Anxiety and the stories we tell ourselves

Why is it that the stories we tell ourselves have a tendency to become so negative once we become mothers?

I sat in on a MamaCommon class today with the lovely Keira Merkovsky, LSCW and she was talking about all things anxiety in motherhood. A silent battle many of us fight but never tell a soul. We rationalize our racing mind. We ignore the lump in our throat. We hide the intrusive thoughts. We discount any feelings of worthiness. We try to forget about the mounting fears. We try to tame it all through control of anything and everything. Despite this, the anxiety never really goes away, it just surfaces more on some days than others.

Motherhood can present us with such contradictory experiences being that so much is IN our control (schedules, making memories, what friends our kids can play with, environment, etc), yet so much is also OUT of our control (can’t predict the future, health issues, safety, temperaments, etc). This dichotomy can be a feasting ground for an anxious mind!

So how do we tame these negative stories we tell ourselves and help diffuse the anxiety?

One tip Keira offered that really resonated, was to use your physical symptoms as a cue that your body is physically experiencing anxiety. Your “fight or flight” sensors have been activated in your brain and your body senses threat, whether it’s real or not. Some people feel a clenching jaw, a racing heart, sweaty palms, a lump in your throat. Notice it. Acknowledge it without judgement. Just see it from across the room. Let it do it’s thing.

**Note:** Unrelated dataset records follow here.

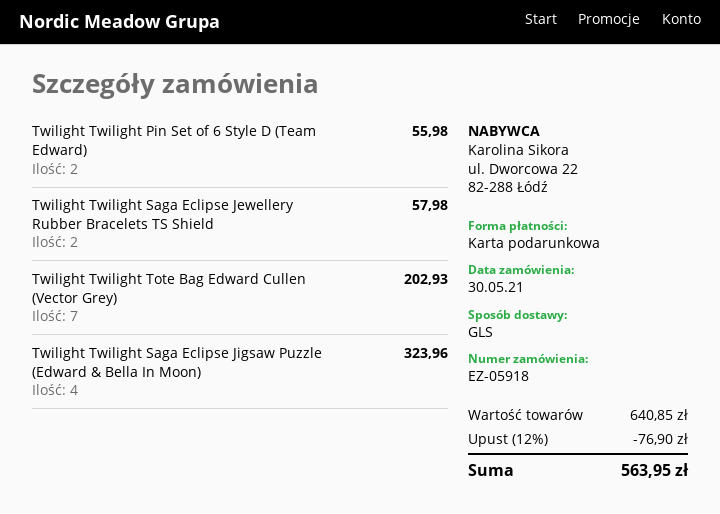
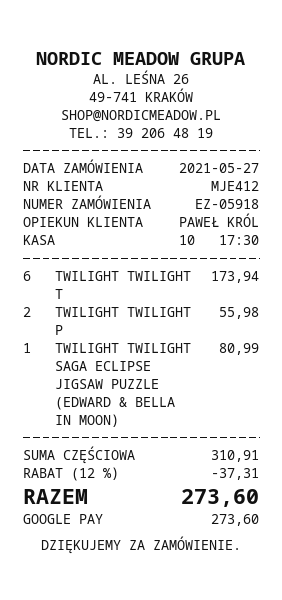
order date: 2021-05-30 -> 2021-05-27
payment method: gift card -> Google Pay
Twilight Twilight Saga Eclipse Jewellery Rubber Bracelets TS Shield: 2 for 57.98 -> none
Twilight Twilight Tote Bag Edward Cullen (Vector Grey): 7 for 202.93 -> 6 for 173.94
Twilight Twilight Saga Eclipse Jigsaw Puzzle (Edward & Bella In Moon): 4 for 323.96 -> 1 for 80.99
subtotal: 640.85 -> 310.91
discount: 12% = 76.90 -> 12% = 37.31
total: 563.95 -> 273.60

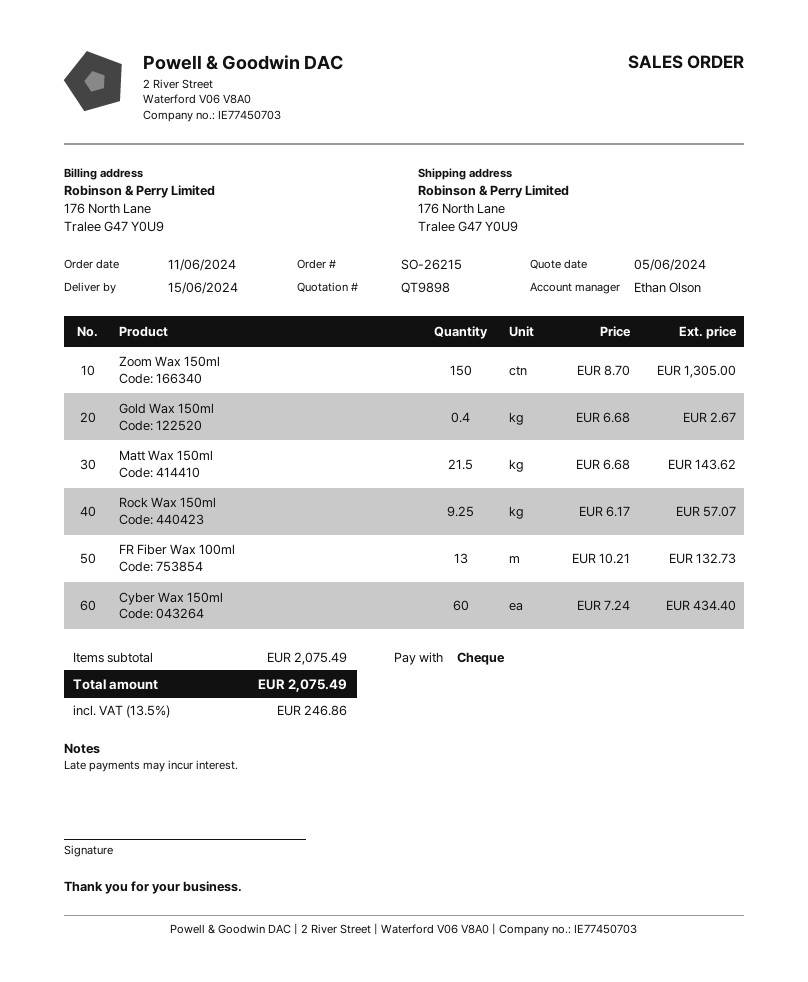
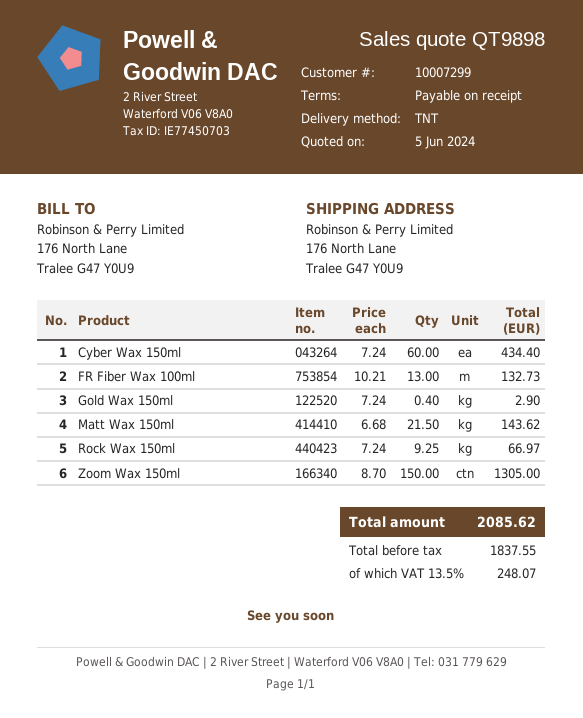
Gold Wax 150ml: 0.4 x 6.68 = 2.67 -> 0.4 x 7.24 = 2.90
Rock Wax 150ml: 9.25 x 6.17 = 57.07 -> 9.25 x 7.24 = 66.97
tax: 13.5% = 246.86 -> 13.5% = 248.07
total: 2075.49 -> 2085.62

Another tip I picked up from the Dan Harris book, 10% Happier, was to understand that thoughts are not facts. Thoughts, including emotionally driven ones, are fleeting and will pass. They are not meant to be permanent. If you’re feeling irrationally anxious about your child’s health, for example, just step back and examine that thought. Is it real? Are there facts to back up this thought? Or, is this just my mind feeling anxious and scaring me? Similar to the previous paragraph, notice the thought. Acknowledge it without judgement. Just see it from across the room. Let it do it’s thing.

Understanding how to face and navigate these anxious moments can make such a difference for our emotional health as women and mamas. What is the best tip you’ve learned to get through an anxious phase?